Biometric systems using 3D face recognition have been under development for many years. Few are in general use because of major problems including the size, cost and capture speed of the camera and the recognition accuracy.
A Canadian company, VisionSphere Technologies has created a new low-cost facial capture system for use in facial recognition systems.
Each part of the system has its own challenges, but the face capture component determines the robustness of the system.
Here are two examples of 3D images taken from the new system – click the image to see a 3D AVI video.
To generate 3D facial images, the VisionSphere camera uses a structured light pattern. This method has been described in literature for over 20 years. The key to VisionSphere’s success is in their patent pending application of the method.
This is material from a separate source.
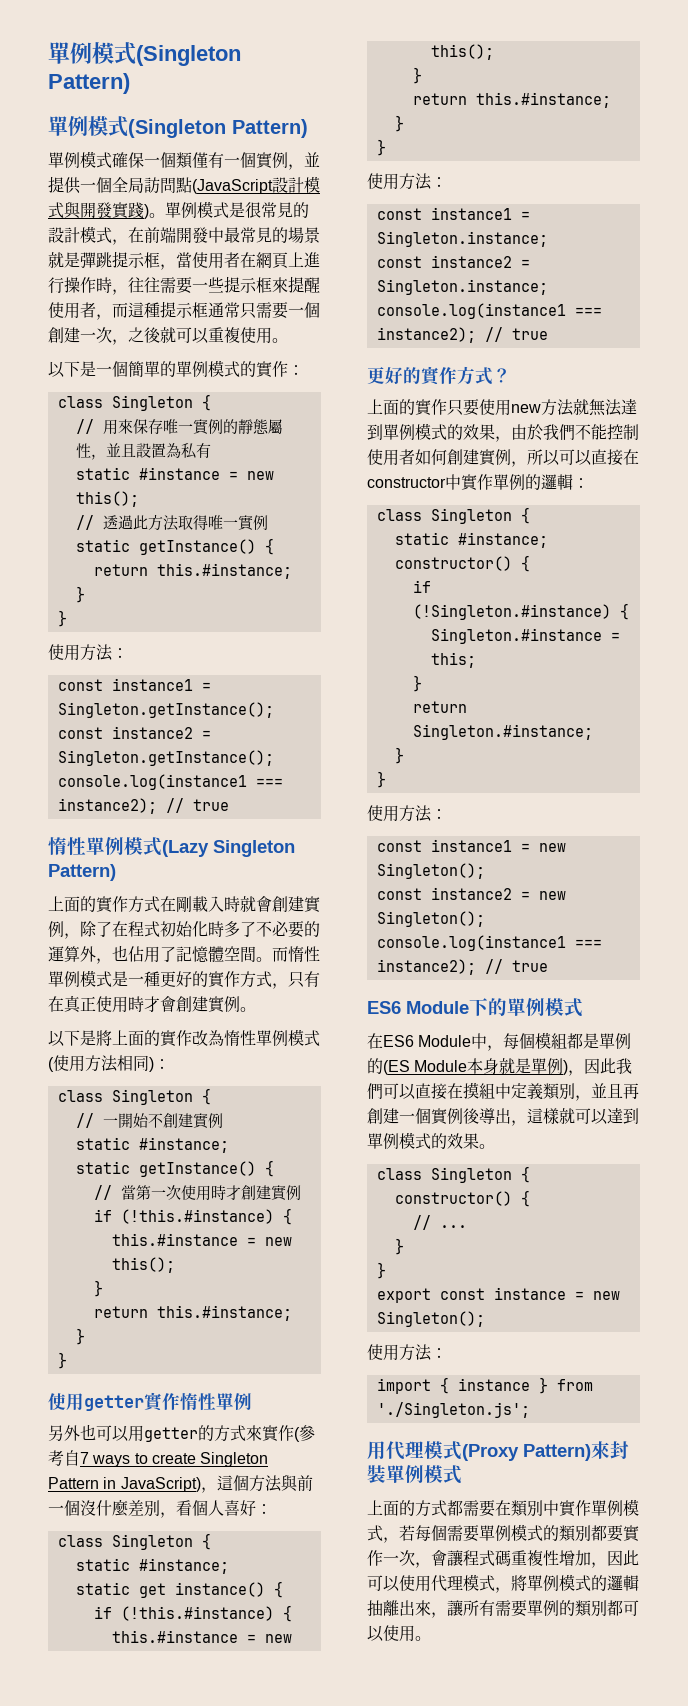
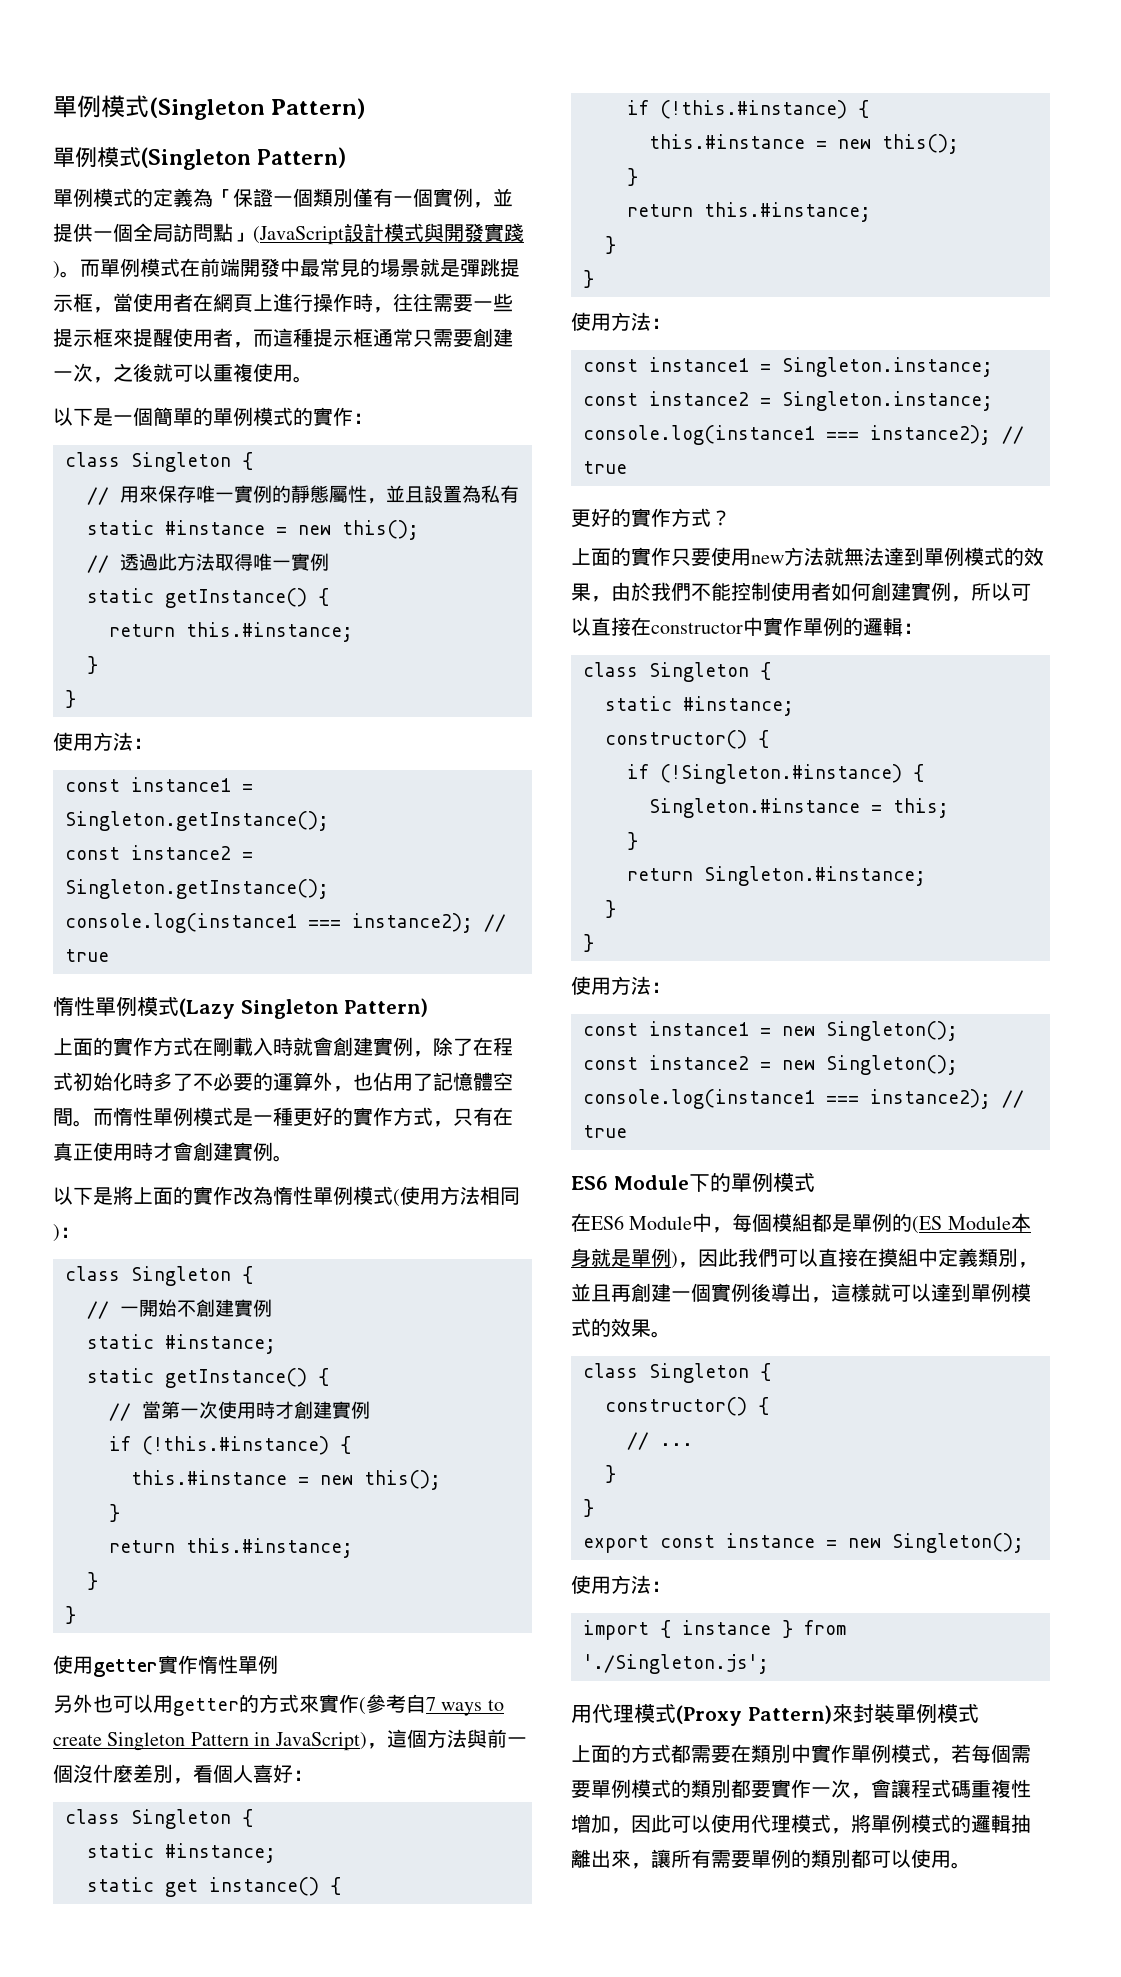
- 單例模式確保一個類僅有一個實例，並提供一個全局訪問點(JavaScript設計模式與開發實踐)。
+ 單例模式的定義為「保證一個類別僅有一個實例，並提供一個全局訪問點」(JavaScript設計模式與開發實踐)。
- 單例模式是很常見的設計模式，在前端開發中最常見的場景就是彈跳提示框，當使用者在網頁上進行操作時，往往需要一些提示框來提醒使用者，而這種提示框通常只需要一個創建一次，之後就可以重複使用。
+ 而單例模式在前端開發中最常見的場景就是彈跳提示框，當使用者在網頁上進行操作時，往往需要一些提示框來提醒使用者，而這種提示框通常只需要創建一次，之後就可以重複使用。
This methodology allows them to capture facial images in high dynamic range, reducing ambient illumination issues.
Image acquisition time is a matter of only 1 or 2 seconds, with another 1 to 2 seconds to save the resulting AVI data file.
How VisionSphere captures the face
In order to construct the most reliable and robust face recognition system possible, the simplest and most effective approach to face processing is used.
Initially, it locates the face and the eyes in the image automatically, using proprietary search algorithms.
Next, the software normalizes and crops the image to provide excellent invariance to lighting, head rotation, facial expression and hairstyle.
The software extracts the required information needed for comparing face images, computing a unique “Holistic Feature Code” for each individual. This code provides a strong discriminating capability for comparing faces with very high confidence rates at fast processing speeds.
How Facial Recognition Works
Most face recognition and verification systems carry out the same steps, as follows.
The technical problems with face recognition are caused by differences in head rotation, angle, colour, brightness, hairstyle and facial expression. The quality of the camera and face detection algorithms that locate the face and features determine system reliability.
These are the front-end elements of the system. If they are not accurate and reliable, then the back end system, which is essentially a database lookup, cannot be accurate.
The VisionSphere system solves many of the issues on the capture side of this extremely interesting but difficult puzzle. It will be interesting to see the next steps.
Technology Pilot Program
Blue Bear Networks in Canada recently licensed the VisionSphere technology for use in a pilot program for Canadian Police, using Sun Microsystems hardware.